裕福であることや広い家に住むことがシックであるのではなく、日々の小さな所作を丁寧に行い、穏やかに暮らせる人こそがシックなのだと語ります。
そうした人たちは、内側から滲み出る不思議な魅力を備えており、それが人を惹きつけるのだと教えてくれます。
本書の魅力は、抽象的な概念にとどまらず、慌ただしい毎日でも少し意識するだけで日常に取り入れられる具体的なヒントが豊富なところです。
・特別な一日にするために自分らしいコーディネートを見つけること
・出かけない日でも身ぎれいにすること
・散らかりやすい場所は目にするたびに片付けること
・お気に入りの飲み物をゆっくり味わうこと
など、どれも特別な道具や大きな出費がなくても取り入れられる工夫ばかりです。
日常の小さな瞬間に意識を向けるだけで、暮らし全体に心地よい余白を生み出せると感じました。
子育てに関する内容でも印象的な言葉があります。
「学校や幼稚園が目的地なわけだけど、そこに行くまでの道のりも楽しんでほしいから」
家のこと、子どものこと、自分のことなど、やることに追われ頭の中が常に忙しい日々でも、移動の時間さえも楽しむ視点を持つことで、家族との時間を豊かにできると感じました。
私自身、天気の良い日はなるべく電車を使わず子どもと一緒に歩き、子ども目線での発見や会話を楽しむようにしています。

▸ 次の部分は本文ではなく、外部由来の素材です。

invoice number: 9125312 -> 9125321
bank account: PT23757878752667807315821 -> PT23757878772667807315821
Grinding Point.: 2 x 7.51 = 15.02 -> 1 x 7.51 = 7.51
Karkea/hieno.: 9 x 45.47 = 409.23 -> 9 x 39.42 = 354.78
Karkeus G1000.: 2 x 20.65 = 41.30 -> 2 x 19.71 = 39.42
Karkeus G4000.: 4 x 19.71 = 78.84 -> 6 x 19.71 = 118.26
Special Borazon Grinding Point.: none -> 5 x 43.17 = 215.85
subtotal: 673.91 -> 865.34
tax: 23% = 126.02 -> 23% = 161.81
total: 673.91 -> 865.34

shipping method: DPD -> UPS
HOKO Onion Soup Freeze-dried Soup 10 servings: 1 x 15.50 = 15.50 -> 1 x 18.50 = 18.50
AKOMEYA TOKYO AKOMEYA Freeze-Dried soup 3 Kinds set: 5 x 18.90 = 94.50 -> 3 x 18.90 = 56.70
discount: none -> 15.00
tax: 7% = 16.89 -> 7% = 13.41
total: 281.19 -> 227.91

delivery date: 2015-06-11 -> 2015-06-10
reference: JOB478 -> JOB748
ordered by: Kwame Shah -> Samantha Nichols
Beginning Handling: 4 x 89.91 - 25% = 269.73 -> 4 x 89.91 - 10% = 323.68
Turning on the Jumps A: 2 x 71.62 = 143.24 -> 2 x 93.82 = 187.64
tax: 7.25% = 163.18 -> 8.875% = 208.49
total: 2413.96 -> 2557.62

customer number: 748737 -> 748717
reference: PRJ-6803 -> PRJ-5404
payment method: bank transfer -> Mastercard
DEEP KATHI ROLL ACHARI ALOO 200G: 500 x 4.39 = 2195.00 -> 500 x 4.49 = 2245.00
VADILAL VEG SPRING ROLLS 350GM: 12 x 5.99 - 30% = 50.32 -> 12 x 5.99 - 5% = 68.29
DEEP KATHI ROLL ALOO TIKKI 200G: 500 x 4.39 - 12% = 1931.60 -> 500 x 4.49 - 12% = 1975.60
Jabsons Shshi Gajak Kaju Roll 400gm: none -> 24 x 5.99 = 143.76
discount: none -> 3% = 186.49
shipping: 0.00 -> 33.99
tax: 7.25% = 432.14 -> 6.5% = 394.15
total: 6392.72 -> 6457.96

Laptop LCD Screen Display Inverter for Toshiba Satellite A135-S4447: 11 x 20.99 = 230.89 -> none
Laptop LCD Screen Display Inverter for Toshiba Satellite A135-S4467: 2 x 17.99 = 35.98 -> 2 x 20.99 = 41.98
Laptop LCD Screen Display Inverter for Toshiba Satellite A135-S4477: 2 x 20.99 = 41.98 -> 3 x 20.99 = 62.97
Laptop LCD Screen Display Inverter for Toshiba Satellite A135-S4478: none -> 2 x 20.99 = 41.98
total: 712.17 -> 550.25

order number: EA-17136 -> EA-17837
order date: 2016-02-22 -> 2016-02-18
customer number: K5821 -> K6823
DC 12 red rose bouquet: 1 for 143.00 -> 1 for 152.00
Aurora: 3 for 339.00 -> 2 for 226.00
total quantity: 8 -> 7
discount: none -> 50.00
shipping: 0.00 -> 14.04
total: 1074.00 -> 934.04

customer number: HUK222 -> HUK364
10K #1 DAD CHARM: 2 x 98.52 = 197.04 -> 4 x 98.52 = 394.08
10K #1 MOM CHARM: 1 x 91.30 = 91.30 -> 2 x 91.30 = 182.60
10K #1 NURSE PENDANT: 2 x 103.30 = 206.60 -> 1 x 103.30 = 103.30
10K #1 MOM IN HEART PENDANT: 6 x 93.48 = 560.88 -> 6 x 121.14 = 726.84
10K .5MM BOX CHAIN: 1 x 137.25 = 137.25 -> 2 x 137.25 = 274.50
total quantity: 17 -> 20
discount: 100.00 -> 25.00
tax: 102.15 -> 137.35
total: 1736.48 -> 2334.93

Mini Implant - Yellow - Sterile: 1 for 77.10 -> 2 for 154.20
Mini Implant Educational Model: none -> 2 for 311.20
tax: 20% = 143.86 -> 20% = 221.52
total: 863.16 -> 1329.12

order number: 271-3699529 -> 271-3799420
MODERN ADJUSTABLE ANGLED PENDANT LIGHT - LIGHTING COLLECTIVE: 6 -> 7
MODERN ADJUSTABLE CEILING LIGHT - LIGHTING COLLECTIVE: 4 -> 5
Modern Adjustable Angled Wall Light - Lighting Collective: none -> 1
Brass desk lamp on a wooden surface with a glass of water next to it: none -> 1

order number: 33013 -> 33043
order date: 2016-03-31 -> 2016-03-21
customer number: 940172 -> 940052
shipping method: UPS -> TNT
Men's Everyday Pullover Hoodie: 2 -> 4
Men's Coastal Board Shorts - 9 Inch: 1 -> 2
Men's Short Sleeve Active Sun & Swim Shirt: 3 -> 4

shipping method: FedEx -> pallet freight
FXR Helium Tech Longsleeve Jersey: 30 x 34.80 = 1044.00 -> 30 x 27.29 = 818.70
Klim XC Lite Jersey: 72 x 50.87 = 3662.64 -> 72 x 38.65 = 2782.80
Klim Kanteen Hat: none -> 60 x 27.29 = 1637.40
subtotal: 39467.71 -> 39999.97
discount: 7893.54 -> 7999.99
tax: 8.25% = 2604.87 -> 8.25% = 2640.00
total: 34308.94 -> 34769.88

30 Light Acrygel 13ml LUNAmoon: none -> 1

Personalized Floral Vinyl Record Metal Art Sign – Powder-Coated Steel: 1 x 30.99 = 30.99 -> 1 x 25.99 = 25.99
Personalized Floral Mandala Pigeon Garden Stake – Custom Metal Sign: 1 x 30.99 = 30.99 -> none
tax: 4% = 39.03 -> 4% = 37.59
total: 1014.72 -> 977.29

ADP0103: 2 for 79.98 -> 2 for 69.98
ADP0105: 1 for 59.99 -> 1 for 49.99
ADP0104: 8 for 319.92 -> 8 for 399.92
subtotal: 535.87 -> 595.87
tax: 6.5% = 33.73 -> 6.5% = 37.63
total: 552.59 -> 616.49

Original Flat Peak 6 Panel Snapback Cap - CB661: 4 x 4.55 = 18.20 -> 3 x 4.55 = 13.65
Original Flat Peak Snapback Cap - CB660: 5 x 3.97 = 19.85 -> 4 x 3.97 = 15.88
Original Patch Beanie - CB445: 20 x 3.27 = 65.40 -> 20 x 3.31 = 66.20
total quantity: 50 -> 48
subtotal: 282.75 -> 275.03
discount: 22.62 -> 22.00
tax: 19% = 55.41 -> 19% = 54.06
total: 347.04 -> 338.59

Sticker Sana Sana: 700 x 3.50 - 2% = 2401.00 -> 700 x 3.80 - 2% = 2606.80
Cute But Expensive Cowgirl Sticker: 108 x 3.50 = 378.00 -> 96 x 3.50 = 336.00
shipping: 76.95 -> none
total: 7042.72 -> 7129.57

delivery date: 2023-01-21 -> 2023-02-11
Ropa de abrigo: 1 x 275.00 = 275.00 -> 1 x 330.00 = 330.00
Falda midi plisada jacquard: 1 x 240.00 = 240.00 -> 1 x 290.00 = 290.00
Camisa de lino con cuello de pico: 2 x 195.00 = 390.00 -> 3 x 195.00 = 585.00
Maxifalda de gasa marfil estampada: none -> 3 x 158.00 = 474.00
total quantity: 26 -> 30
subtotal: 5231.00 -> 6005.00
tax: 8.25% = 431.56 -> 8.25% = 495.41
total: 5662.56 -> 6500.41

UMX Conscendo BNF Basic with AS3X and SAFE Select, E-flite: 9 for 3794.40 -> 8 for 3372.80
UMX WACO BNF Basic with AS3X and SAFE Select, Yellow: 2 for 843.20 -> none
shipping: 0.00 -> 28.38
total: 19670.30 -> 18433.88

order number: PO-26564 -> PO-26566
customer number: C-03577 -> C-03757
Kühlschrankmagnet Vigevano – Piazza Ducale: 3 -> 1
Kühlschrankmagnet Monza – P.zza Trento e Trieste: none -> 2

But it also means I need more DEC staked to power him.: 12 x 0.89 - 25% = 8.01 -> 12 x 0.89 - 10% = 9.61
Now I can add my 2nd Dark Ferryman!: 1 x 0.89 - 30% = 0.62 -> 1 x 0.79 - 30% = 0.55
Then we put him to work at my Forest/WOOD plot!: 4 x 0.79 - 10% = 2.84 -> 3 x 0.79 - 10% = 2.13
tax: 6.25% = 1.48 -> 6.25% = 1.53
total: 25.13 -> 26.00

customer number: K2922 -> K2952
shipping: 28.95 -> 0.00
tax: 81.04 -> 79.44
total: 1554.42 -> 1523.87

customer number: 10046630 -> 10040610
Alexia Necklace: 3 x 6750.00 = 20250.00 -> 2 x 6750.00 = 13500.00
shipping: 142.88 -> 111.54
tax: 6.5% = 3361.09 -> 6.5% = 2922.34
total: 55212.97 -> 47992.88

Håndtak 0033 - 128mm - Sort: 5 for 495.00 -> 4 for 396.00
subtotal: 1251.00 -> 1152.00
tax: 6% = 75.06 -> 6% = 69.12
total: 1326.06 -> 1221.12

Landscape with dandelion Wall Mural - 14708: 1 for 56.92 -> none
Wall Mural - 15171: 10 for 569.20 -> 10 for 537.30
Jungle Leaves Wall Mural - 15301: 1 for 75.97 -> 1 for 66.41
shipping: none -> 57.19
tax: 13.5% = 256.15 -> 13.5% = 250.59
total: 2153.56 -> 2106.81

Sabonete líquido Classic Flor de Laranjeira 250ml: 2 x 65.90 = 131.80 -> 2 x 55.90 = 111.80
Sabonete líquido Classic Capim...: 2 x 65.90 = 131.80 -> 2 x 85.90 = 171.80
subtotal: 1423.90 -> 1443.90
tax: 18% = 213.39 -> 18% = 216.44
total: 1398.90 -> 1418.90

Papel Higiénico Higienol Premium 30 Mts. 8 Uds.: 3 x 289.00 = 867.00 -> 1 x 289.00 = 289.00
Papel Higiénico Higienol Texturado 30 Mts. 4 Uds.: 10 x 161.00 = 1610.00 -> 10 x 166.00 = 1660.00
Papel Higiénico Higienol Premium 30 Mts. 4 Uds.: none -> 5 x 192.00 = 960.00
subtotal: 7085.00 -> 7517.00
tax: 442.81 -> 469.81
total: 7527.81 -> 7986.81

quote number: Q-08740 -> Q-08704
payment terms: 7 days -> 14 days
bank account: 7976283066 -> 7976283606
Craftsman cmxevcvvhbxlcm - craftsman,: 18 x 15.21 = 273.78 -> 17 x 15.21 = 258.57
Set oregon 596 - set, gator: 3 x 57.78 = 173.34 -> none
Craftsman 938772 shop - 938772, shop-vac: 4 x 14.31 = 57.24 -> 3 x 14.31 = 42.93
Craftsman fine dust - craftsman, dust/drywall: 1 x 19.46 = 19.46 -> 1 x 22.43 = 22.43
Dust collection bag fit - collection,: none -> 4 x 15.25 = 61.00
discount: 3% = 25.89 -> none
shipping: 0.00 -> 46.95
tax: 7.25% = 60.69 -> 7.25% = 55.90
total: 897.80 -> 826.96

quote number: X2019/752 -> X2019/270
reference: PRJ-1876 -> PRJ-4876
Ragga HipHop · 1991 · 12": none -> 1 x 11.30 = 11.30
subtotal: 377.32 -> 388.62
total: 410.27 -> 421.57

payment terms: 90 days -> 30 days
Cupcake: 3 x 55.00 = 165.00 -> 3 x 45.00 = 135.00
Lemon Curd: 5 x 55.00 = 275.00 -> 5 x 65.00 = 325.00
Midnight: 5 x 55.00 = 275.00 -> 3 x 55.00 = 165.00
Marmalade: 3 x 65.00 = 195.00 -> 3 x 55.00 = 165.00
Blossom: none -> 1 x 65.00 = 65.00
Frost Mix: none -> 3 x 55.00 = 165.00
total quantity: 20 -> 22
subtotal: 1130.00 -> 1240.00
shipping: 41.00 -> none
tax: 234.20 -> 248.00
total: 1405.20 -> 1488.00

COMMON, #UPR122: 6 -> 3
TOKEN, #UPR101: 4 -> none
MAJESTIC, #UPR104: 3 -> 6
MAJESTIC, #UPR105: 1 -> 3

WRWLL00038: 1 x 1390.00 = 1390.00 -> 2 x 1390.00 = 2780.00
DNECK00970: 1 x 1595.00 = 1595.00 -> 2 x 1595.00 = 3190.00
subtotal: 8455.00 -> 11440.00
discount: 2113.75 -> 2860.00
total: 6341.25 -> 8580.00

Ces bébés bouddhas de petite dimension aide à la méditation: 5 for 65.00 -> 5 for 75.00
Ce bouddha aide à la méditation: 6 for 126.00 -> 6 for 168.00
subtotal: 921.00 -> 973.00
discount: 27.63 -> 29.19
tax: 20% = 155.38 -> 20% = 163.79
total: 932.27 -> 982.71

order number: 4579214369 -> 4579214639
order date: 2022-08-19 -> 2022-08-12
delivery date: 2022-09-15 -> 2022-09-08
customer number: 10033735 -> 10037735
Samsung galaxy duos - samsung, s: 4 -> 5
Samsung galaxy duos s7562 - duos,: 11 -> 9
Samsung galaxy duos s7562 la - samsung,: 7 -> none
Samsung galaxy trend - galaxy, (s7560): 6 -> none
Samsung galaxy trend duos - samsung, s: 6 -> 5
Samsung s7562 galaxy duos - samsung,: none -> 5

時間はかかりますが、効率よりも「この瞬間を味わう」という意識は、本書で学んだ「一つのことに集中する」という考え方と重なります。
さらに、日々の小さな動作に意識を向けることで、心が整う感覚も実感しました。
例えば、洗濯物を畳む、コーヒーやお茶を入れるなどのほんの些細な作業でも、それだけに集中すると、頭の中で考えていた心配事や悩みがスーッと消えていくのです。
著者も、人が多くの時間を悩みや考え事に費やしていることに触れ、日常の単純な作業に意識を向ける大切さを説いています。
本書は、日々の選択を丁寧に積み重ねたい人に、具体的なヒントとやさしい刺激を与えてくれる一冊です。
深呼吸をして、一つの作業に集中する。楽しみながら家事をする。
自分なりに少しずつ実践していくことで、家での暮らしに満足感を持ち、内側から滲み出る不思議な魅力を少しずつ育てられる気がします。